A common approach for notifying consumers about new events is to use a messaging system: a producer sends a message containing the event, which is then pushed to consumers. We touched on these systems previously in “Message-Passing Dataflow” on page 136, but we will now go into more detail.
A direct communication channel like a Unix pipe or TCP connection between producer and consumer would be a simple way of implementing a messaging system. However, most messaging systems expand on this basic model.
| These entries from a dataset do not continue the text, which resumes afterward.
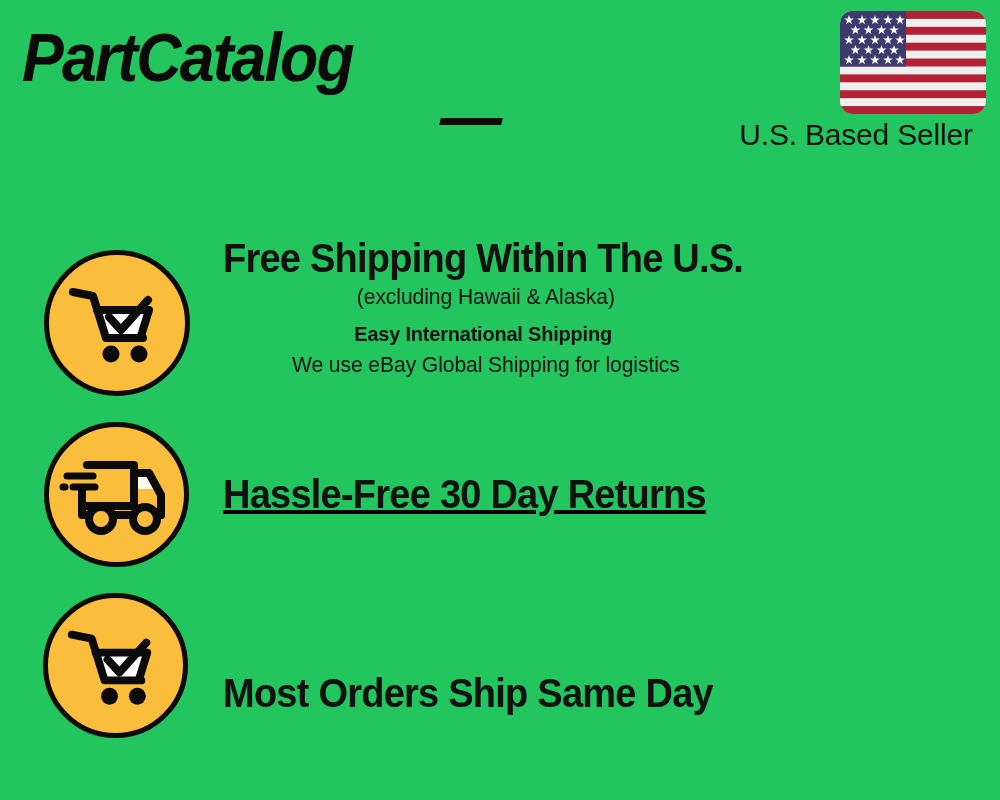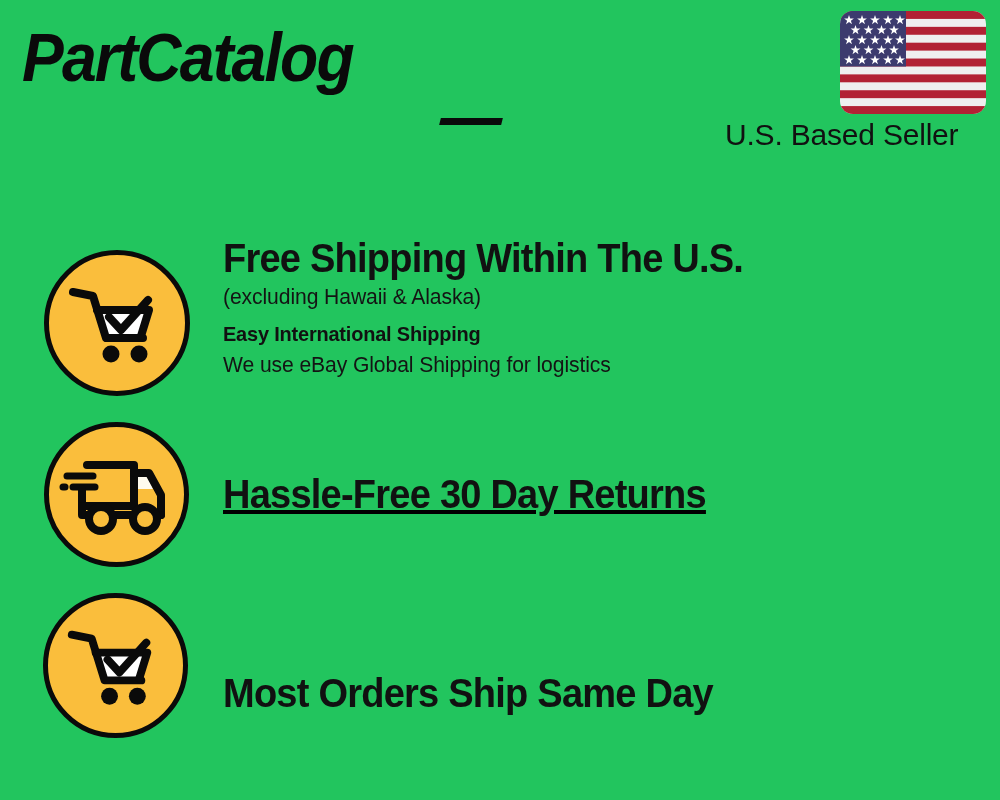--- a/index.html
+++ b/index.html
@@ -75,21 +75,21 @@
     width: 146px;
     height: 103px;
   }
   #flag-badge svg { display: block; }
 
   #seller-label {
     position: absolute;
     left: 725px;
     top: 117px;
     width: 262px;
-    text-align: left;
+    text-align: center;
     font-family: "Liberation Sans", sans-serif;
     font-weight: normal;
     font-size: 30px;
     line-height: 36px;
     color: #111111;
     letter-spacing: -0.2px;
     white-space: nowrap;
   }
 
   
@@ -157,21 +157,21 @@
     color: #141414;
     letter-spacing: -0.1px;
     transform: scaleX(0.96);
     transform-origin: left center;
     white-space: nowrap;
   }
 
   
   #row-shipping { top: 0; }
   #icon-shipping { left: 44px; top: 250px; width: 146px; height: 146px; }
-  #text-shipping { top: 234px; }
+  #text-shipping { top: 234px; text-align: center; }
 
   
   #row-returns { top: 0; }
   #icon-returns { left: 44px; top: 422px; width: 145px; height: 145px; }
   #text-returns { top: 470px; text-decoration: underline; }
 
   
   #row-sameday { top: 0; }
   #icon-sameday { left: 43px; top: 593px; width: 145px; height: 145px; }
   #text-sameday { top: 669px; }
In particular, Unix pipes and TCP connect exactly one sender with one recipient, whereas a messaging system allows multiple producer nodes to send messages to the same topic and allows multiple consumer nodes to receive messages in a topic.
Within this publish/subscribe model, different systems take a wide range of approaches, and there is no one right answer for all purposes. To differentiate the systems, it is particularly helpful to ask the following two questions:
1. What happens if the producers send messages faster than the consumers can process them? Broadly speaking, there are three options: the system can drop messages, buffer messages in a queue, or apply backpressure (also known as flow control; i.e., blocking the producer from sending more messages). For example, Unix pipes and TCP use backpressure: they have a small fixed-size buffer, and if it fills up, the sender is blocked until the recipient takes data out of the buffer (see “Network congestion and queueing” on page 282).
If messages are buffered in a queue, it is important to understand what happens as that queue grows. Does the system crash if the queue no longer fits in memory, or does it write messages to disk? If so, how does the disk access affect the performance of the messaging system ?
2. What happens if nodes crash or temporarily go offline—are any messages lost? As with databases, durability may require some combination of writing to disk and/or replication (see the sidebar “Replication and Durability” on page 227), which has a cost. If you can afford to sometimes lose messages, you can probably get higher throughput and lower latency on the same hardware.
Whether message loss is acceptable depends very much on the application. For example, with sensor readings and metrics that are transmitted periodically, an occasional missing data point is perhaps not important, since an updated value will be sent a short time later anyway. However, beware that if a large number of messages are dropped, it may not be immediately apparent that the metrics are incorrect . If you are counting events, it is more important that they are delivered reliably, since every lost message means incorrect counters.
A nice property of the batch processing systems we explored in Chapter 10 is that they provide a strong reliability guarantee: failed tasks are automatically retried, and partial output from failed tasks is automatically discarded. This means the output is the same as if no failures had occurred, which helps simplify the programming model. Later in this chapter we will examine how we can provide similar guarantees in a streaming context.